God often calls us to step forward without a detailed map, trusting that He will reveal the path as we go. This requires a faith that is active and obedient, not merely intellectual. It is a willingness to move from a place of comfort and familiarity into a future only He can see. Such trust is the very essence of a living, breathing faith that walks by promise, not by sight. [13:04]
The Lord had said to Abram, “Go from your country, your people and your father’s household to the land I will show you. So Abram went, as the Lord had told him. - Genesis 12:1, 4a (NIV)
Reflection: What is one specific area in your life where God might be inviting you to take a step of obedience, even if you cannot yet see the entire journey? What would it look like to trust Him with the first step this week?
Belief is demonstrated through our movements and choices, not just our words. It is shown when we walk across a room to include someone, step up to apologize, or choose kindness in a difficult moment. These actions are the feet of our faith, carrying our trust into the world.

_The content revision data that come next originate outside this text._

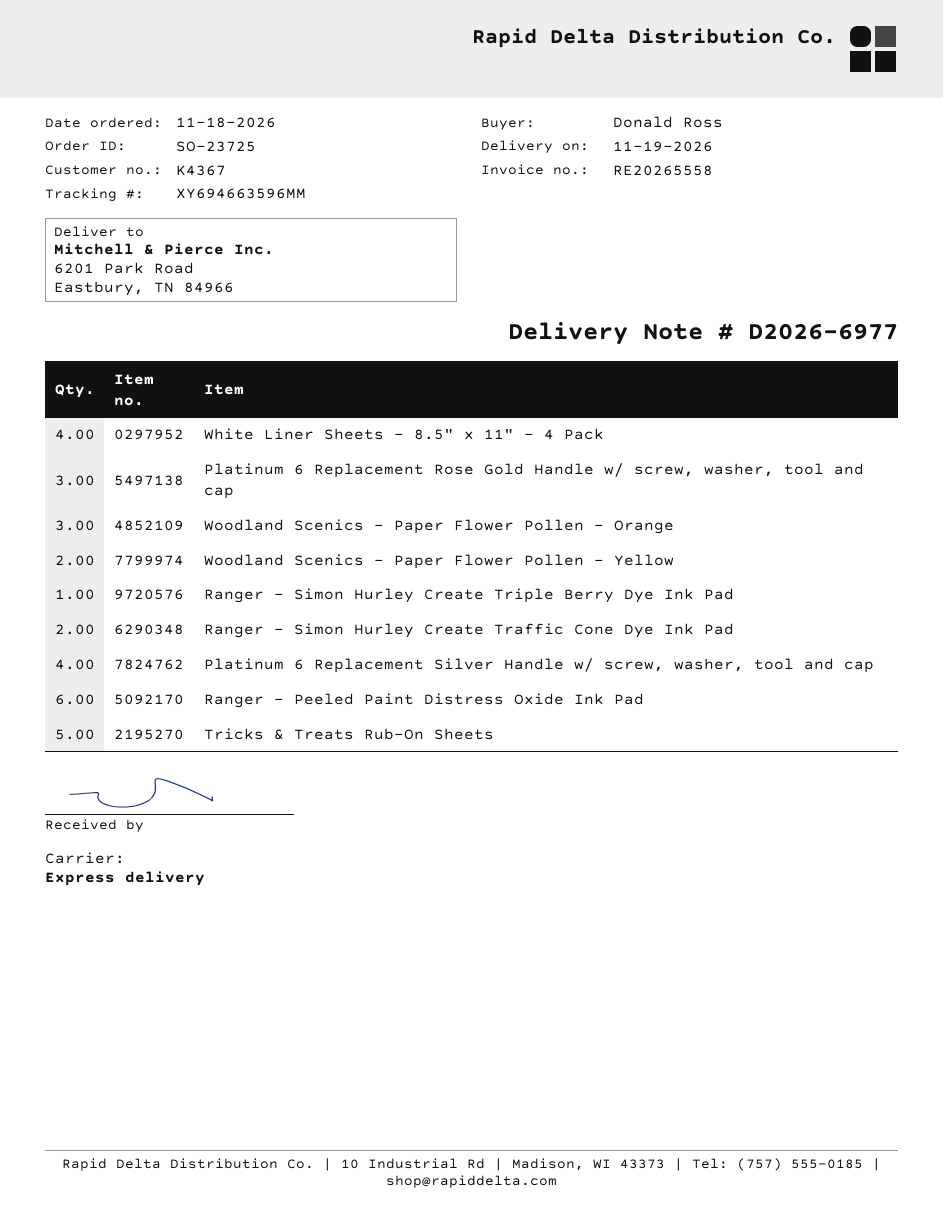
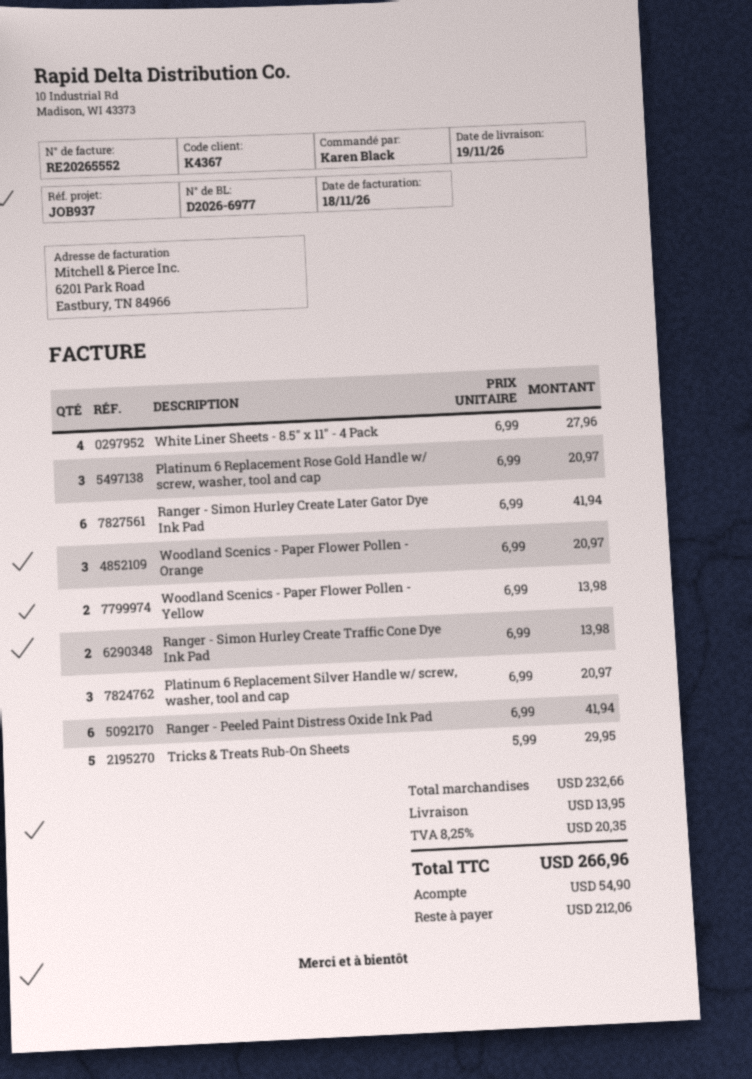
invoice number: RE20265558 -> RE20265552
ordered by: Donald Ross -> Karen Black
Ranger - Simon Hurley Create Triple Berry Dye Ink Pad: 1 -> none
Platinum 6 Replacement Silver Handle w/ screw, washer, tool and cap: 4 -> 3
Ranger - Simon Hurley Create Later Gator Dye Ink Pad: none -> 6

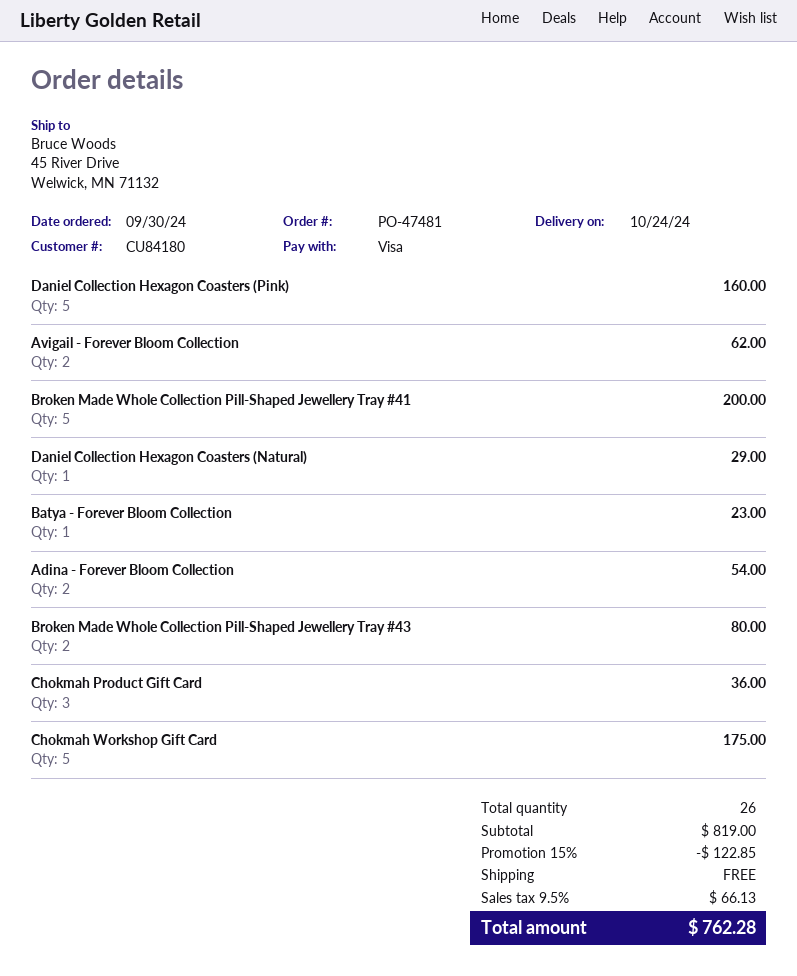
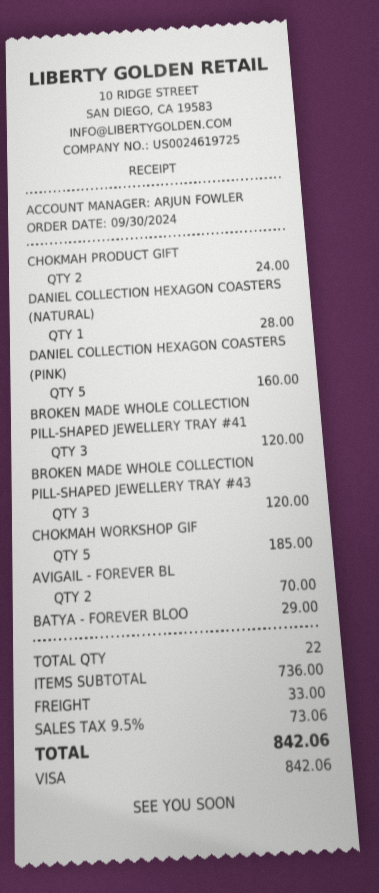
Avigail - Forever Bloom Collection: 2 for 62.00 -> 2 for 70.00
Broken Made Whole Collection Pill-Shaped Jewellery Tray #41: 5 for 200.00 -> 3 for 120.00
Daniel Collection Hexagon Coasters (Natural): 1 for 29.00 -> 1 for 28.00
Batya - Forever Bloom Collection: 1 for 23.00 -> 1 for 29.00
Adina - Forever Bloom Collection: 2 for 54.00 -> none
Broken Made Whole Collection Pill-Shaped Jewellery Tray #43: 2 for 80.00 -> 3 for 120.00
Chokmah Product Gift Card: 3 for 36.00 -> 2 for 24.00
Chokmah Workshop Gift Card: 5 for 175.00 -> 5 for 185.00
total quantity: 26 -> 22
subtotal: 819.00 -> 736.00
discount: 15% = 122.85 -> none
shipping: 0.00 -> 33.00
tax: 9.5% = 66.13 -> 9.5% = 73.06
total: 762.28 -> 842.06

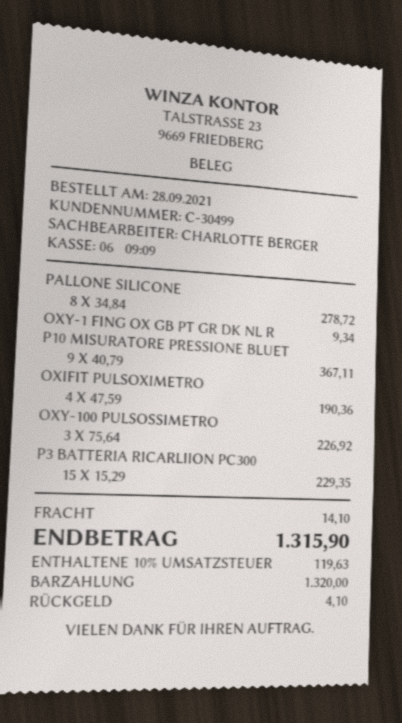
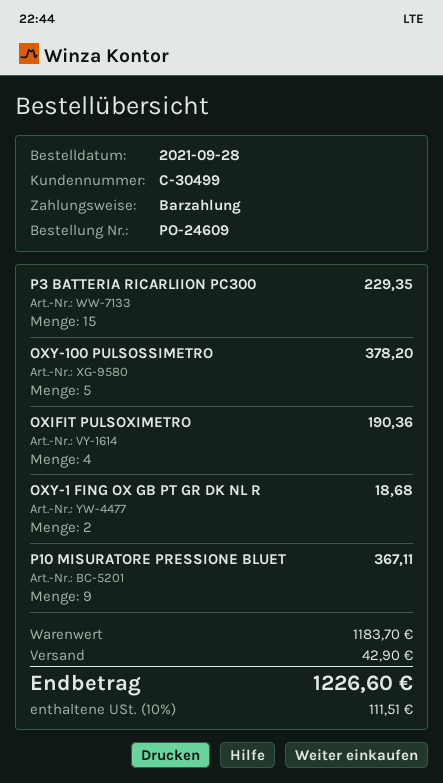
PALLONE SILICONE: 8 for 278.72 -> none
OXY-1 FING OX GB PT GR DK NL R: 1 for 9.34 -> 2 for 18.68
OXY-100 PULSOSSIMETRO: 3 for 226.92 -> 5 for 378.20
shipping: 14.10 -> 42.90
tax: 10% = 119.63 -> 10% = 111.51
total: 1315.90 -> 1226.60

Each step of love and obedience is a practical outworking of what we profess to believe. [14:49]
In the same way, faith by itself, if it is not accompanied by action, is dead. - James 2:17 (NIV)
Reflection: Where has your faith recently remained a thought instead of becoming an action? What is one practical step you can take today to live out that belief in a tangible way?
God specializes in calling people to new chapters, regardless of their age or stage in life. He is not limited by our timelines or our feelings that we have missed our chance. Whether at 75 or 90, God’s invitation to begin again, to trust, and to follow remains open. His promises are fulfilled in His time, and our story is never finished until He says it is. [39:37]
Abram was seventy-five years old when he set out from Harran. - Genesis 12:4b (NIV)
Reflection: Is there a dream, a call, or a relationship you have considered "too late" to pursue? How might God be inviting you to reconsider that area in light of His timeless power and promise?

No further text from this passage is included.